Hier, je rencontrais un jeune entrepreneur : il s'est lancé il y a quelques mois, a essayé, et viens de jeter l'éponge. Je lui ai dit qu'il avait raison, les conditions de marché, la concurrence présente et l'impossibilité pour lui à faire une différence (pour plusieurs raisons) et percer sur ce marché rendait la démarche de toute façon vaine.
Toute entreprise demande ces 2 ingrédients pour se développer, du temps et de l'argent, il y a donc 2 metrics à considérer le Retour sur Capital Investi et le Retour sur Temps Investi !
A y penser, il y a pire que perdre son argent, c'est perdre son temps, car ce dernier est finalement bien plus rare que le premier ! On peut lever et relever de l'argent, mais on ne peut pas revenir sur des années perdues et la vie est courte.
Il y a toujours une bonne chose à tout : un bel échec, net et sans bavure, montrant que la piste qu'on a suivi n'était vraiment pas la bonne, est positif car cela permet de passer à autre chose et, si on sait vraiment faire la part des choses, analyser lucidement et pragmatiquement, on en tirera de bons enseignements sur soi-même et les erreurs qu'on a pu commettre.
Mais que dire, que faire, si la piste suivie donne quelques résultats, mais très moyens, qu'on s'accroche encore pendant des années et des années pour au final ne toujours faire toujours que des résultats moyens at best. Je connais un des concurrents de l'époque Photoways, lancé quasiment au même moment soit il y a 10 ans environ, qui devrait juste cette année faire quelques centaines de K€ de CA (pendant que Photoways dépassera les 80M€).
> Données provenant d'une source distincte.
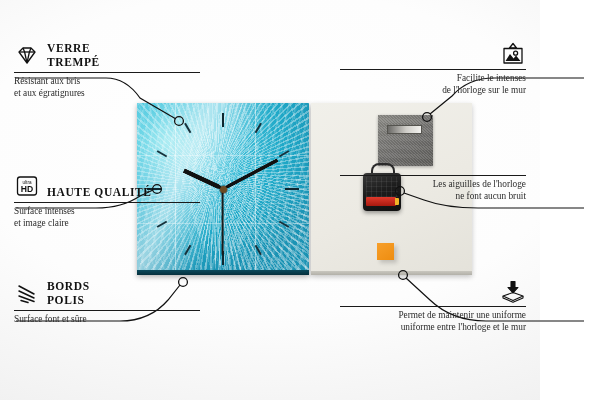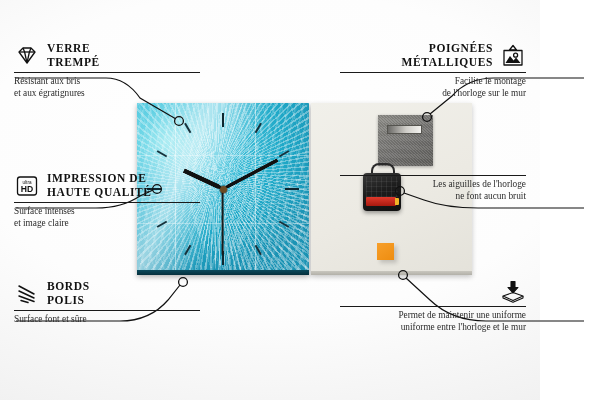--- a/index.html
+++ b/index.html
@@ -273,10 +273,6 @@
 
   <div class="callout right c-poig">
     <div class="head">
-      <span class="title">
-        <span>POIGNÉES</span><br>
-        <span>MÉTALLIQUES</span>
-      </span>
       <span class="ico">
         <svg viewBox="0 0 26 24" width="26" height="24">
           <g fill="none" stroke="#111" stroke-width="1.3" stroke-linejoin="round">

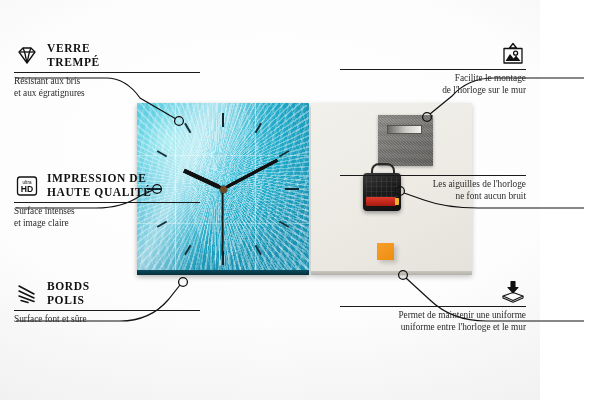--- a/index.html
+++ b/index.html
@@ -286,7 +286,7 @@
     </div>
     <div class="rule"></div>
     <div class="desc">
-      <span>Facilite le montage</span><br>
+      <span>Facilite le intenses</span><br>
       <span>de l'horloge sur le mur</span>
     </div>
   </div>

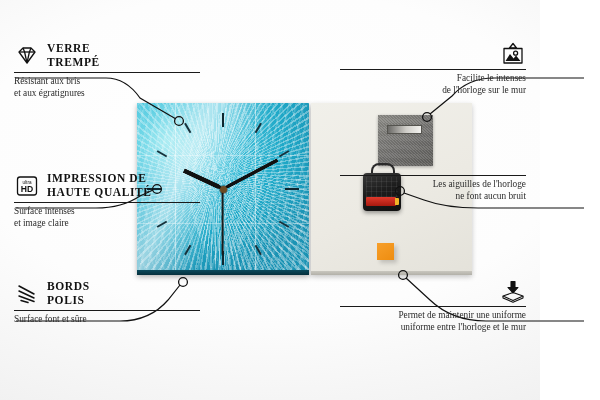--- a/index.html
+++ b/index.html
@@ -237,7 +237,7 @@
         </svg>
       </span>
       <span class="title">
-        <span>IMPRESSION DE</span><br>
+        <br>
         <span>HAUTE QUALITÉ</span>
       </span>
     </div>

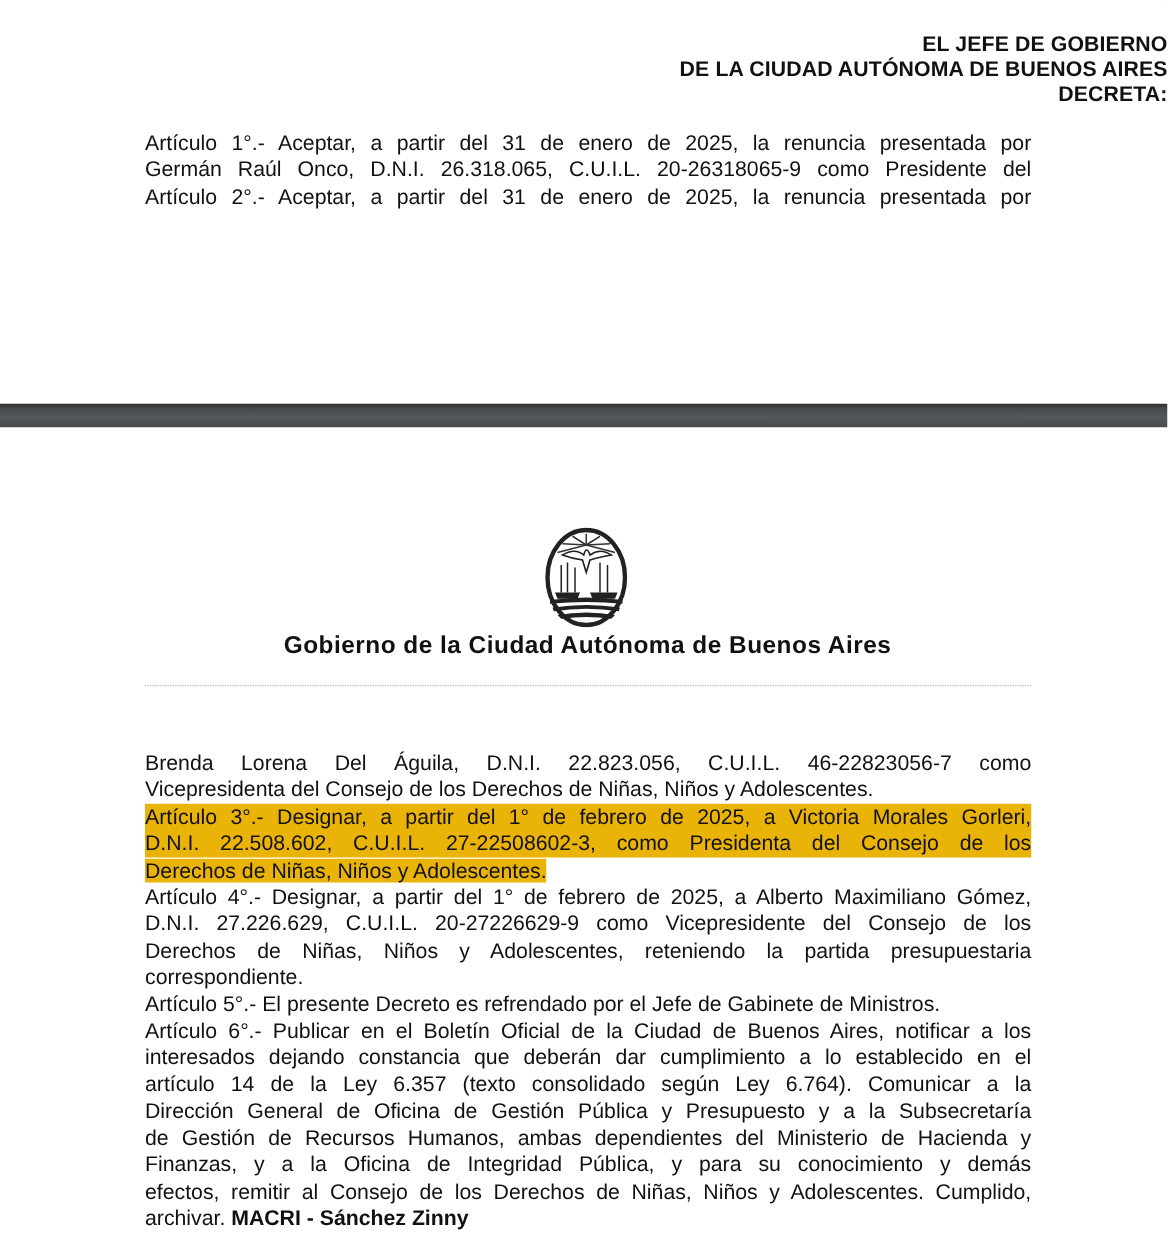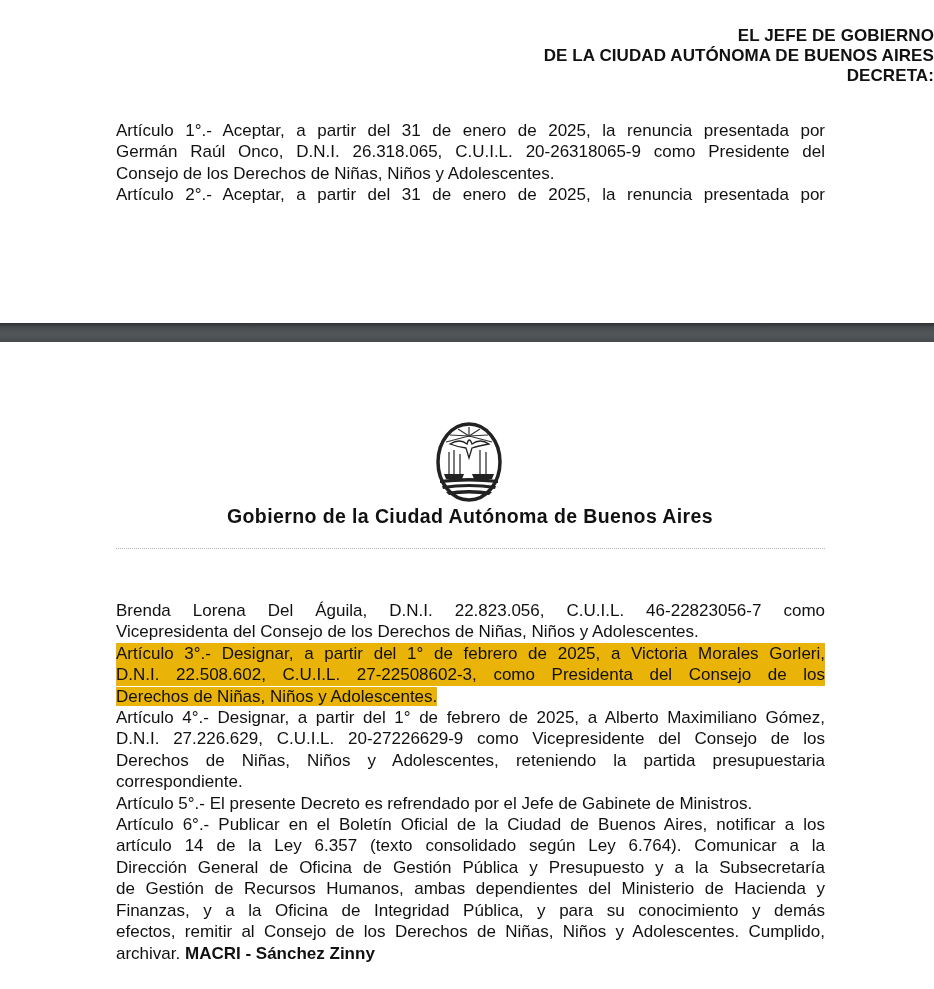--- a/index.html
+++ b/index.html
@@ -56,7 +56,7 @@
     <div>DE LA CIUDAD AUTÓNOMA DE BUENOS AIRES</div>
     <div>DECRETA:</div>
   </div>
-  <div class="body-text" style="top:120px;">
+  <div class="body-text" style="top:104px;">
     <span class="line">Artículo 1°.- Aceptar, a partir del 31 de enero de 2025, la renuncia presentada por</span>
     <span class="line">Germán Raúl Onco, D.N.I. 26.318.065, C.U.I.L. 20-26318065-9 como Presidente del</span>
     <span class="line last">Consejo de los Derechos de Niñas, Niños y Adolescentes.</span>

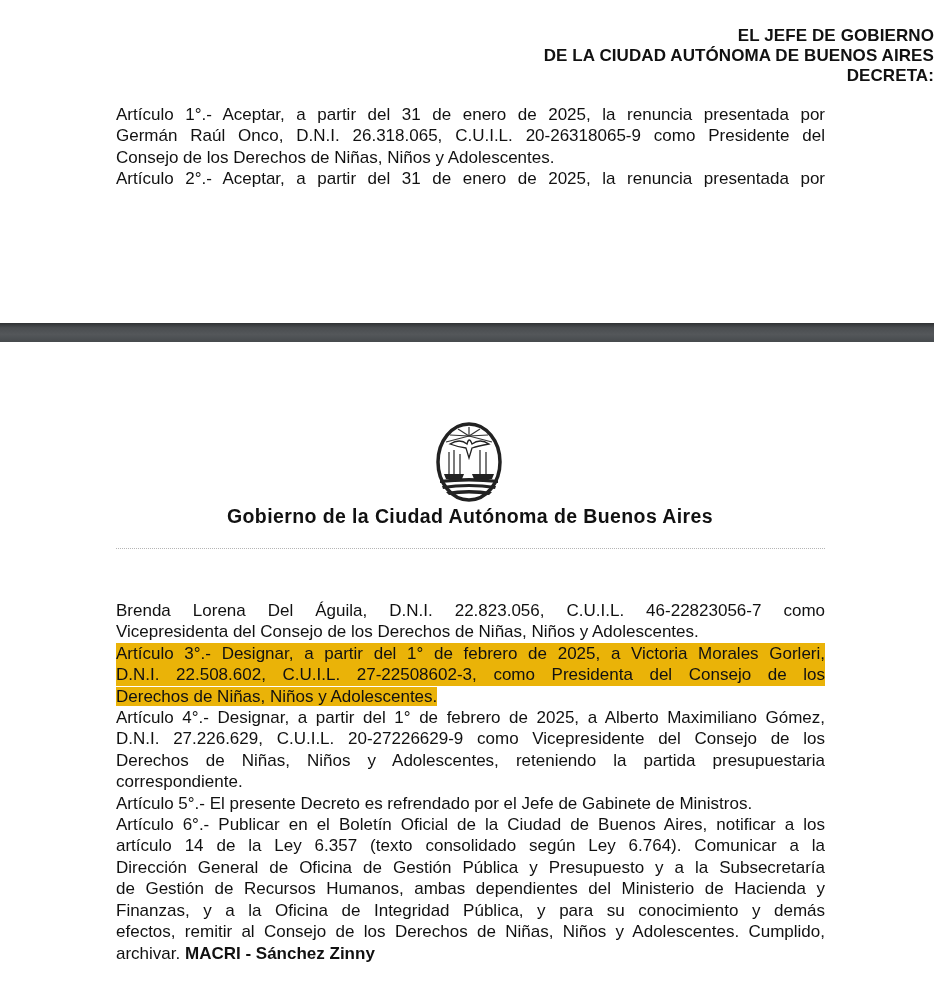--- a/index.html
+++ b/index.html
@@ -59,7 +59,6 @@
   <div class="body-text" style="top:104px;">
     <span class="line">Artículo 1°.- Aceptar, a partir del 31 de enero de 2025, la renuncia presentada por</span>
     <span class="line">Germán Raúl Onco, D.N.I. 26.318.065, C.U.I.L. 20-26318065-9 como Presidente del</span>
-    <span class="line last">Consejo de los Derechos de Niñas, Niños y Adolescentes.</span>
     <span class="line">Artículo 2°.- Aceptar, a partir del 31 de enero de 2025, la renuncia presentada por</span>
   </div>
 </div>

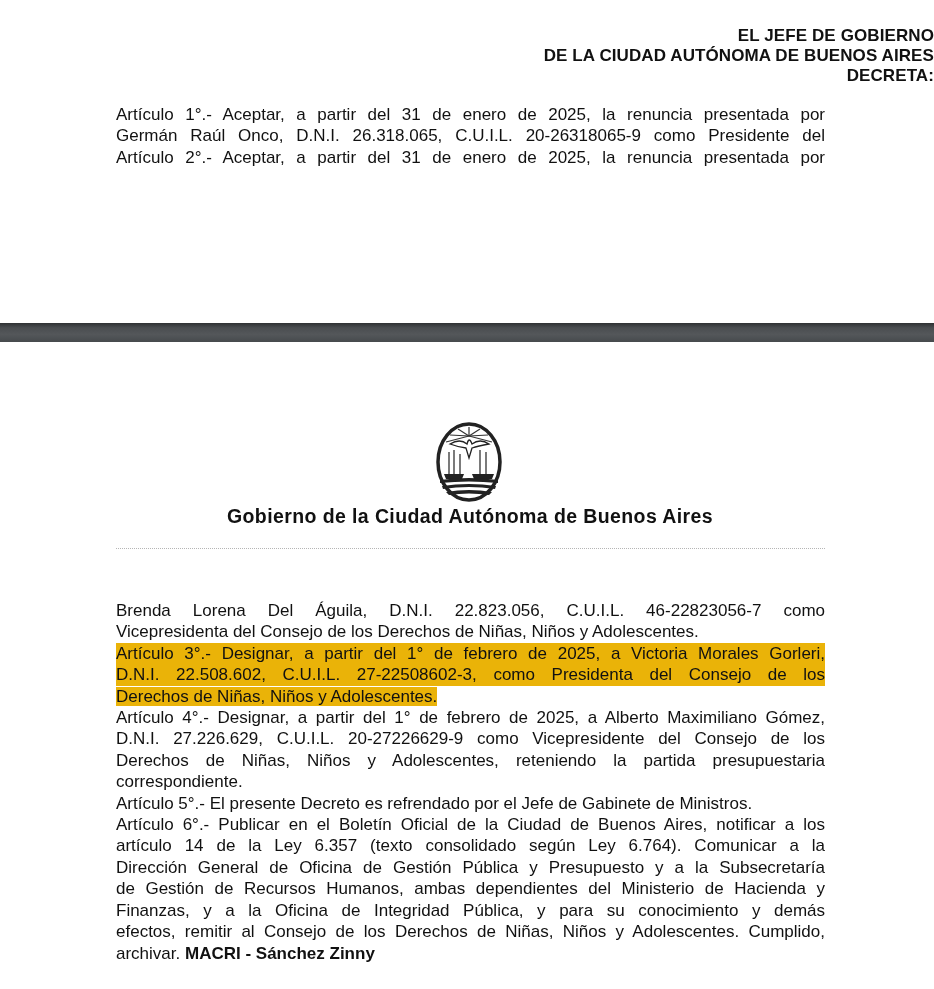--- a/index.html
+++ b/index.html
@@ -106,6 +106,7 @@
     <span class="line last">correspondiente.</span>
     <span class="line last">Artículo 5°.- El presente Decreto es refrendado por el Jefe de Gabinete de Ministros.</span>
     <span class="line">Artículo 6°.- Publicar en el Boletín Oficial de la Ciudad de Buenos Aires, notificar a los</span>
+    <span class="line">interesados dejando constancia que deberán dar cumplimiento a lo establecido en el</span>
     <span class="line">artículo 14 de la Ley 6.357 (texto consolidado según Ley 6.764). Comunicar a la</span>
     <span class="line">Dirección General de Oficina de Gestión Pública y Presupuesto y a la Subsecretaría</span>
     <span class="line">de Gestión de Recursos Humanos, ambas dependientes del Ministerio de Hacienda y</span>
Il est endetté, il crève quasiment la faim, mais il s'accroche...désespérément.
Ce cas est extrême, mais combien je vois d'entrepreneurs qui suivent des pistes qui, j'en suis convaincu, ne les mèneront pas à grand chose : une petite création de valeur, at very best. Certes, avec le capital injecté par les investisseurs (éventuellement) ils auront eu leurs salaires payés pendant quelques années, mais bon, ce n'est ni glorieux ni satisfaisant, pour l'esprit comme pour le portefeuille.
Et c'est certainement le plus grand danger qui guettent la plupart des entrepreneurs, prétendus ou réels : s'entêter dans des voies qui in fine ne créeront pas de valeur.
Comme toujours, la frontière est tenue entre une saine ténacité et un entêtement stupide, mais pour schématiser s'il faut ou pas continuer, je dirais qu'il faut simplement s'assurer de 2 choses absolument nécessaires :
- Un vrai marché, des gens prêt à acheter les produits/services de la catégorie visée
- Une capacité à faire la différence et s'assurer un véritable avantage concurrentiel relativement pérenne.
Ces 2 éléments sont nécessaires, mais parfois pas suffisant. Il y a des secteurs où on a beau disposer d'un avantage concurrentiel, les economics restent difficiles et le retour sur investissement sur le long terme est intrinsèquement plus faible que dans d'autres industries. Mais cela est une autre histoire. De manière générale, vous pouvez garder cette règle d'or : un avantage concurrentiel solide amène généralement une rentabilité supérieure.
Bien souvent, l'objectif consiste à se créer un avantage concurrentiel sur un segment donné, car il est rarement possible d'être bon partout : une certaine cible de clients, un certain types de produits, une certaine gamme de prix, une région géographique, etc.
Mais il faut que, quelque part, cet avantage concurrentiel existe bien concrètement, et donc que certains clients aient de très bonnes raisons de venir acheter chez vous et pas chez le concurrent (à supposer toujours qu'il y ait un marché).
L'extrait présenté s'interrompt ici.